Sam Altman wants to hire a person who can predict the dangers of AI — and the pay is great
ChatGPT has been at the forefront of the AI surge that has taken the world by storm. Following this success, its creator, OpenAI, is looking for a new employee to help mitigate the growing dangers of Artificial Intelligence systems. The company is ready to pay a salary of $555,000 per year for the stressful role. CEO Sam Altman took to X to share the job posting and cautioned applicants that they will be "thrown into the deeper end" right away.
In the job posting, the company wrote that 'The Head of Preparedness' will expand, strengthen, and guide the "Safety Systems" team of the company, which ensures that AI systems are built responsibly with safeguards and safety frameworks that help the programs function as intended. With the blistering pace of development, the challenges are mounting for companies like OpenAI. The candidate who lands the job will be tasked with balancing safety concerns and the demands of CEO Altman. This year alone, OpenAI rolled out its Sora 2 video app, Instant Checkout for ChatGPT, new AI models, developer tools, and more advanced agent capabilities.
The head of preparedness, who will be tracking risks and developing mitigation strategies for "frontier capabilities that create new risks of severe harm," has to keep up with the company's pace. "This will be a stressful job, and you'll jump into the deep end pretty much immediately," Altman wrote in an X post describing the role. "This is a critical role at an important time; models are improving quickly and are now capable of many great things, but they are also starting to present some real challenges," he added.
We are hiring a Head of Preparedness. This is a critical role at an important time; models are improving quickly and are now capable of many great things, but they are also starting to present some real challenges. The potential impact of models on mental health was something we…
— Sam Altman (@sama) December 27, 2025
Experts have warned that the job could be "close to impossible" as the head of preparedness at times will likely need to tell the executives of OpenAI to slow down or abandon projects/goals, Maura Grossman, a research professor at the University of Waterloo's School of Computer Science, told Business Insider. They'll be "rolling a rock up a steep hill," she added.

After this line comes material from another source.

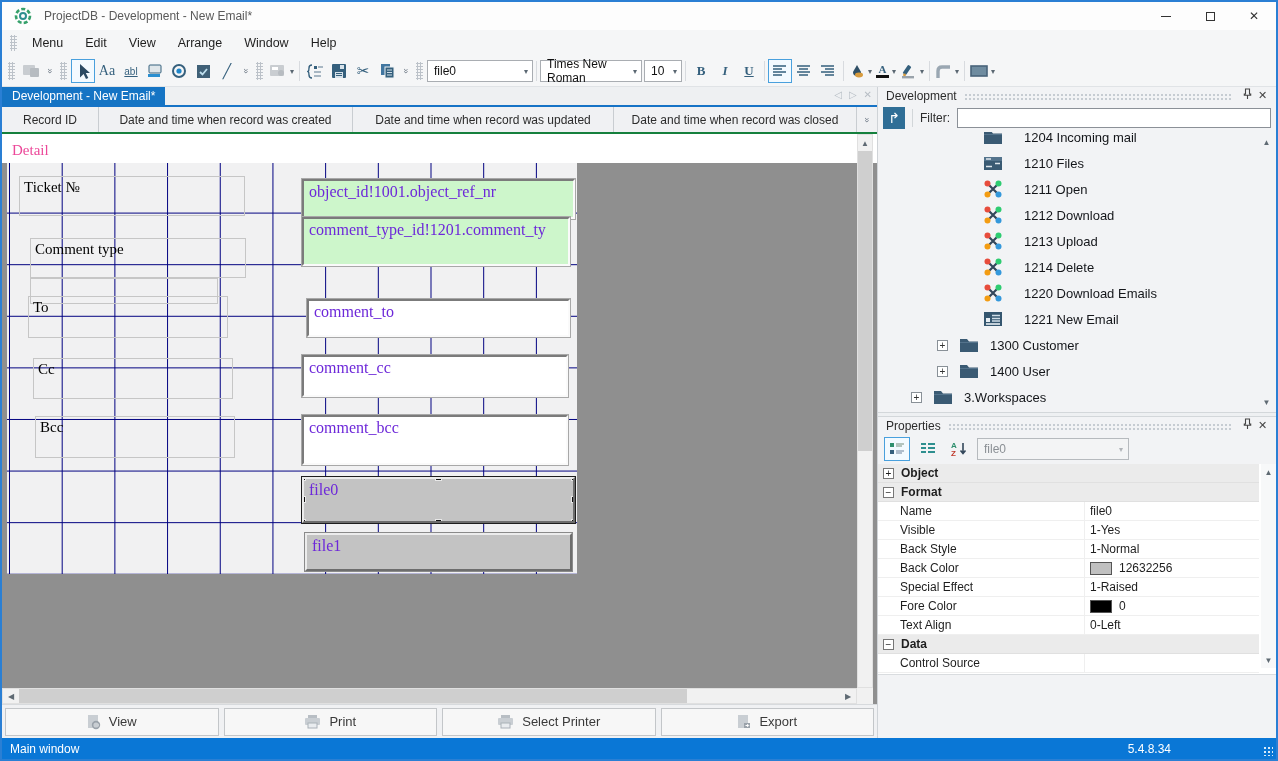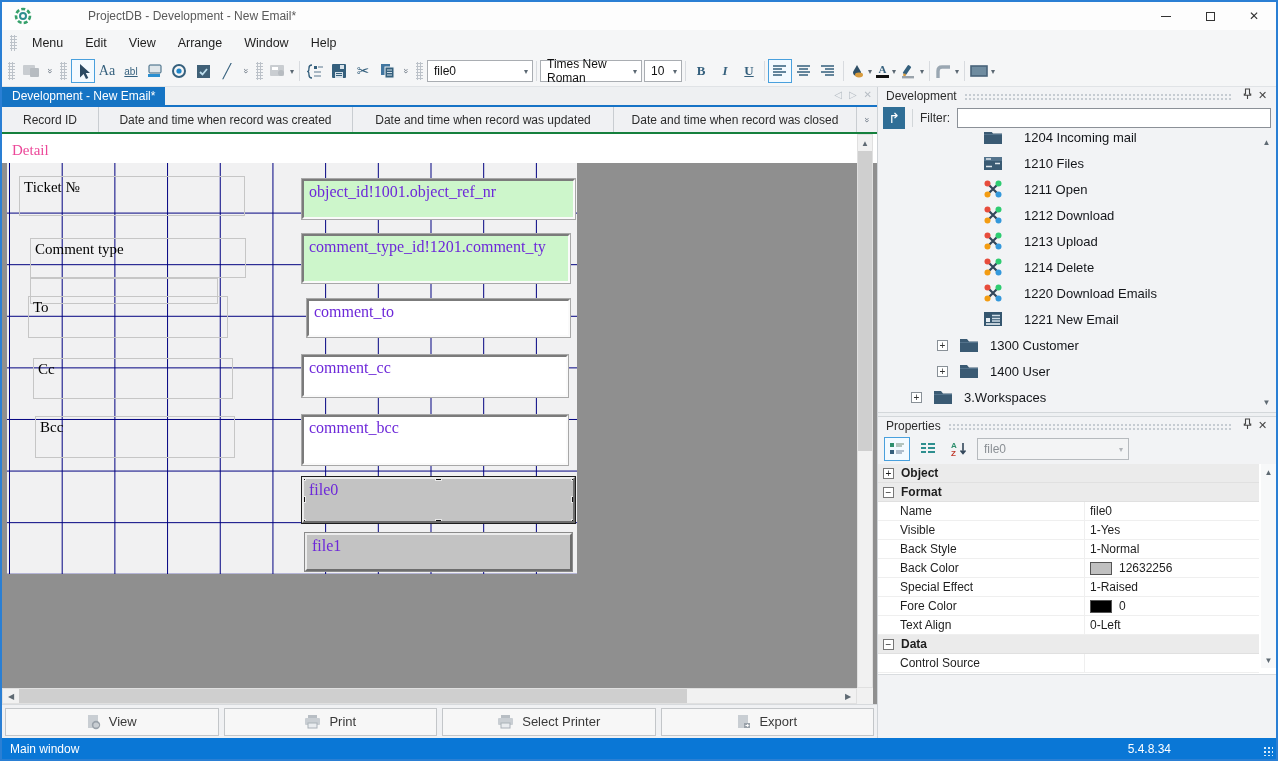"ProjectDB - Development - New" .titlebar { gap: 44px -> none }
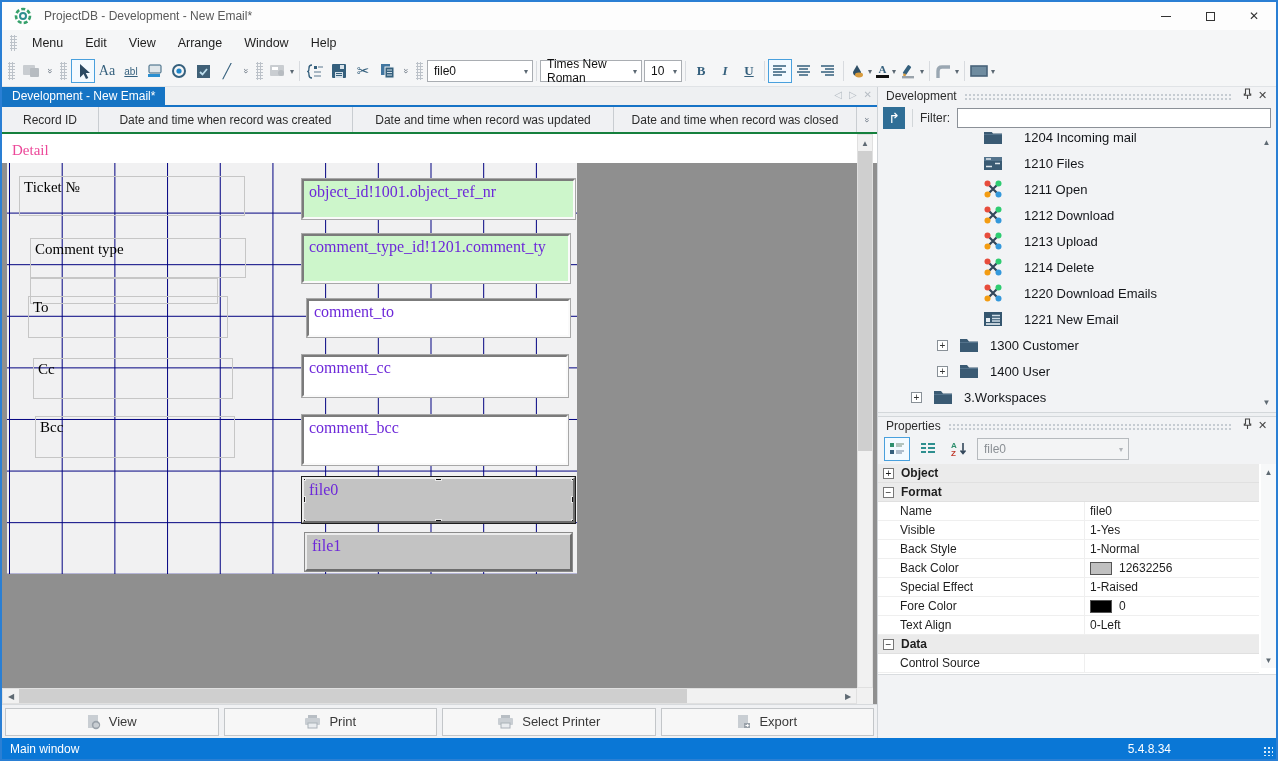"comment_type_id!1201.comment_ty" div.fld { top: 71px -> 54px }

In an analysis of annual Securities and Exchange Commission filings by financial data and analytics company AlphaSense last month, it was found that in 2025, 428 companies worth at least $1 billion cited reputational harm associated with AI. “Models are improving quickly and are now capable of many great things, but they are also starting to present some real challenges,” Altman wrote in the social media post. He added that the role was for candidates looking to help the world figure out how to enable cybersecurity defenders with cutting-edge capabilities while ensuring that attackers can’t use them for harm.
The posting for the position doesn't list a college degree or a minimum number of years of work experience as requirements for the role. However, OpenAI says a person "might thrive" if they have led technical teams, are comfortable with making high-stakes technical judgments under pressure, can align diverse stakeholders on safety concerns, and have deep technical expertise in machine learning, AI safety, or adjacent risk domains.